The book is a vast study of many religions and each chapter sees the author relate his personal experiences where he has learned why religion is a negative aspect of the human experience. Hitchens work is intelligent, far-reaching and educational although I do find his caustic and sometimes angry tone unappealing. As someone who hasn't fully let go of the idea of a mystical God figure I feel like I'm being hit with a sledgehammer when I read some of Hitchen's insults. It's like being told repeatedly that you are an idiot and here's why!
Hitchens discusses the relationship with politics and religion. He also discusses 9/11 from every angle and is damning in his condemnation of all figures who were motivated by religion before and after the horrific events of that day.
There are also some more witty and amusing segments in the book where Hitchens highlights how ridiculous some of the prohibitions of certain religions really are. These include dietary restrictions as well as other tasks and rules that are present in some religions. He then discusses the impact of religion on children in a chapter entitled "Is religion Child Abuse?" in addition to exploring why religions legislate sexual behaviour.
Hitchens leads us through a discussion of the Old and New Testaments as well as the Koran and I found some interesting new and revealing information here.
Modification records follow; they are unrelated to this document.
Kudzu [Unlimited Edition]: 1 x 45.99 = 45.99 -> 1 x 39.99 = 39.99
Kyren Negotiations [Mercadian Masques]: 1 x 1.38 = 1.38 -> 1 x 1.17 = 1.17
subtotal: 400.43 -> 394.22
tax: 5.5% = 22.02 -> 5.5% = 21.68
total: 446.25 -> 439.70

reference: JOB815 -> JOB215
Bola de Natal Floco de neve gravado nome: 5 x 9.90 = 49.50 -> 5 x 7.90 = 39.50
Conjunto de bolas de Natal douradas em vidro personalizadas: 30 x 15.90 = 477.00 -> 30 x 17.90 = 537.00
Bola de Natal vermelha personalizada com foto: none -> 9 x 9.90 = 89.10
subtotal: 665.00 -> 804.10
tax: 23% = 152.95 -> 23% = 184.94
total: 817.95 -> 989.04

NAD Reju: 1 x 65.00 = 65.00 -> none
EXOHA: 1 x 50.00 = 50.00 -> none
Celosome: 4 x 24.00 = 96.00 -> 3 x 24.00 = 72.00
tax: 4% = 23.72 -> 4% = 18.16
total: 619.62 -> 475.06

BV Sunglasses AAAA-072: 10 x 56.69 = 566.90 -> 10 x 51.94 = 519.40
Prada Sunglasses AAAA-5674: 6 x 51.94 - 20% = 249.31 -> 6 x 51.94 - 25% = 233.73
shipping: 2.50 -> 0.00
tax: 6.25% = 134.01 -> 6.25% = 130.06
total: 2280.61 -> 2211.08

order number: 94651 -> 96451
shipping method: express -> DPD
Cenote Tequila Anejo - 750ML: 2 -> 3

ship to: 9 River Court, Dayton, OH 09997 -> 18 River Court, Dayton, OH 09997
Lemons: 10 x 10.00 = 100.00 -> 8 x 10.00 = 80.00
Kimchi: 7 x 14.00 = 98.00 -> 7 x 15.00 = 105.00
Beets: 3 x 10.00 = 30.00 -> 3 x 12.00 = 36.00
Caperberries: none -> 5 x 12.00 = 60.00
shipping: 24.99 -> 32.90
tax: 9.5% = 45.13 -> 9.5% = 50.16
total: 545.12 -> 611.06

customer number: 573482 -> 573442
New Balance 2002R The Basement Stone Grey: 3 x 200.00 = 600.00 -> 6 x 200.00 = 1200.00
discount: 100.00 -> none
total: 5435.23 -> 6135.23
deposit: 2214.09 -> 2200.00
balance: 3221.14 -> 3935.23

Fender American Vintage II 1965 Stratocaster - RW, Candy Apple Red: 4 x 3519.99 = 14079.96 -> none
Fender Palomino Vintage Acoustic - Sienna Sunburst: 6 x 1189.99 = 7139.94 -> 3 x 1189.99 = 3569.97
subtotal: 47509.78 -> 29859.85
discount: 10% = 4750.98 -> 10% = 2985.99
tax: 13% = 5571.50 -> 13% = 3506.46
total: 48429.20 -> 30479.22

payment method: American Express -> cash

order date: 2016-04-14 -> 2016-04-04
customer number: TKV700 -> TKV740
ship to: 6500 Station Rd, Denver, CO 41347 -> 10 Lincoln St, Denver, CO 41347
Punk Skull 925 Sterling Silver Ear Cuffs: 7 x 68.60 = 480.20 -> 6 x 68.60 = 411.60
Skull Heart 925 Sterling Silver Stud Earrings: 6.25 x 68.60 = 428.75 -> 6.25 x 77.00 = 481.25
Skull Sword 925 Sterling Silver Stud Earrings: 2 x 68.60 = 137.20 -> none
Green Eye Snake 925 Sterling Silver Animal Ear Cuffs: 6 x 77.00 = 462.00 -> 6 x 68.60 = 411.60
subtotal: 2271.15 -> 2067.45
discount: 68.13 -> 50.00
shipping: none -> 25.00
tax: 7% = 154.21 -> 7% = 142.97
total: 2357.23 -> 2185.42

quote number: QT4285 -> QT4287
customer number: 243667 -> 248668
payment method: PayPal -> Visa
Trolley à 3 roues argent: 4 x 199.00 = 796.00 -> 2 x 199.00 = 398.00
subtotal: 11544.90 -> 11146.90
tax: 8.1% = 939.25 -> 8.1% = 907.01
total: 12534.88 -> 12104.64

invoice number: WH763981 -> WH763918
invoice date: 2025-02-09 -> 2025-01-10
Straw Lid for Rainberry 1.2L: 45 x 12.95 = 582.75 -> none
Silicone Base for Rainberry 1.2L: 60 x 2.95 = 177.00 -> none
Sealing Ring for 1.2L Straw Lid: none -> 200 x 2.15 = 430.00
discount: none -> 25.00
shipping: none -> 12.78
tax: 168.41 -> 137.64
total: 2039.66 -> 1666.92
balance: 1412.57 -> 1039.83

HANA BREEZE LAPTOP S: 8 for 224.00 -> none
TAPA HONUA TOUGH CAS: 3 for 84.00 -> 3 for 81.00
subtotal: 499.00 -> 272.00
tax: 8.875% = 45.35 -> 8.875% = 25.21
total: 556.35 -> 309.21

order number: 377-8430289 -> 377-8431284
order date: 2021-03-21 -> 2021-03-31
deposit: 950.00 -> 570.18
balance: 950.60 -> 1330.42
Hitchens finally concludes by calling for a 'new enlightenment' and for reason and rationality to overcome the outdated ideas of religion.
This book is challenging, eye opening and I felt a great relief in reading it because it addresses every concern I have about religion. However, some of Hitchens' comments are glib and he often attacks notions without fully dissecting why they continue to be of importance to the religious man. I would definitely recommend this book to anyone but it may be of particular interest to those who struggle with the notion of their being a God.